[Itemized modification records]
○ ○ ○ ○

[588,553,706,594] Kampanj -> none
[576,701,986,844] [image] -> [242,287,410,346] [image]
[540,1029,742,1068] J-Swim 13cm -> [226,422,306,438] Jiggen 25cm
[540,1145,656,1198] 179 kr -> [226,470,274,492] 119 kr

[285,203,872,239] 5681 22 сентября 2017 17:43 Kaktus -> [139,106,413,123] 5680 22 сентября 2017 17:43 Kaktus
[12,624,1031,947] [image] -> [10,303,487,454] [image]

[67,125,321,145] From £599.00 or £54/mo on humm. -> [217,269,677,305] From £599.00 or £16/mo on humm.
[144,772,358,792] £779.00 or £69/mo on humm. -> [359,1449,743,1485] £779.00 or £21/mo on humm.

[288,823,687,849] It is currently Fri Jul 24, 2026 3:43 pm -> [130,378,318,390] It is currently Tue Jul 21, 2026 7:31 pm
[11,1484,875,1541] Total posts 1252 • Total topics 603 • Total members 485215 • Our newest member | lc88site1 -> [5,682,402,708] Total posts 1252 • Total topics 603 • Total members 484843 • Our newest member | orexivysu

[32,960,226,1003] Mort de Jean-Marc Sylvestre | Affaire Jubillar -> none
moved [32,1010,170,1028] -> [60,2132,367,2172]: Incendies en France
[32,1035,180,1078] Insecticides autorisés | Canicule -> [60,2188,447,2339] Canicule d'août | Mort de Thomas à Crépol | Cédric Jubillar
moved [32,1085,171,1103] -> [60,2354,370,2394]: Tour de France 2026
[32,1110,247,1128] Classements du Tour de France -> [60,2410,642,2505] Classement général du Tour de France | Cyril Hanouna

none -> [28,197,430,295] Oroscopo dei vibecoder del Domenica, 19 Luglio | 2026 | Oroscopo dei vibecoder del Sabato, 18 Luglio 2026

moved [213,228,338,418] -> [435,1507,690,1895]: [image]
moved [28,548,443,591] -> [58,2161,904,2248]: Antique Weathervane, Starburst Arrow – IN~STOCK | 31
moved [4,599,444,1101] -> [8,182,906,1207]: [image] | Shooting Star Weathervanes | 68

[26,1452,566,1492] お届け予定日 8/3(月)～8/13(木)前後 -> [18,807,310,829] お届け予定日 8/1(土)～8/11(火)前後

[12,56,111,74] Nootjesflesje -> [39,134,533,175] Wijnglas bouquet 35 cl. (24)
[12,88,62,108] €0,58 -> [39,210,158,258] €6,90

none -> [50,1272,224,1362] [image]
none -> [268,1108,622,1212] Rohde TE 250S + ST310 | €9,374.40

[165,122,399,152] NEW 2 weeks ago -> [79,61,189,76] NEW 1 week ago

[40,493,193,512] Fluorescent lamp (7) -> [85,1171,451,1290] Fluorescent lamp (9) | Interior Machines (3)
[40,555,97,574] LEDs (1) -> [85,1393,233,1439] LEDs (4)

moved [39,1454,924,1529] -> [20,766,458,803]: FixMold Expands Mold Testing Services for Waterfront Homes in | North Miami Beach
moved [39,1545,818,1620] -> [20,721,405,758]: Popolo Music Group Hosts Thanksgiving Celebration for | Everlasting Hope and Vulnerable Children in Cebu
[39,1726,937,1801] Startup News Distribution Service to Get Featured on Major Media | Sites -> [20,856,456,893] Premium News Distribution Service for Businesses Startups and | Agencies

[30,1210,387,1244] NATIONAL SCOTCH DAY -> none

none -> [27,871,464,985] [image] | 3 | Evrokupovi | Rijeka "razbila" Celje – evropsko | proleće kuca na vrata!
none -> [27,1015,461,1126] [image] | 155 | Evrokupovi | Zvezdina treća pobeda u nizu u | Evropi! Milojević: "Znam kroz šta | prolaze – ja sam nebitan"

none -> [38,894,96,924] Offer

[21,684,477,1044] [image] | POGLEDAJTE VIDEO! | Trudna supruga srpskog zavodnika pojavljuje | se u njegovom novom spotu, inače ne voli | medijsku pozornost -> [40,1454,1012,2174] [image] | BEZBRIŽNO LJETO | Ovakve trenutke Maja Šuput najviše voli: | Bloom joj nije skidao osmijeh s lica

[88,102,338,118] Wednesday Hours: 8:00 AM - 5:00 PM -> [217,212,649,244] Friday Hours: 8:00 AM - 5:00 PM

○ ○ ○ ○

DESCRIPTION OF THE TASK:
Scan the records for the string "Evrokupovi" and show every line that contains it.

SOLUTION:
none -> [27,871,464,985] [image] | 3 | Evrokupovi | Rijeka "razbila" Celje – evropsko | proleće kuca na vrata!
none -> [27,1015,461,1126] [image] | 155 | Evrokupovi | Zvezdina treća pobeda u nizu u | Evropi! Milojević: "Znam kroz šta | prolaze – ja sam nebitan"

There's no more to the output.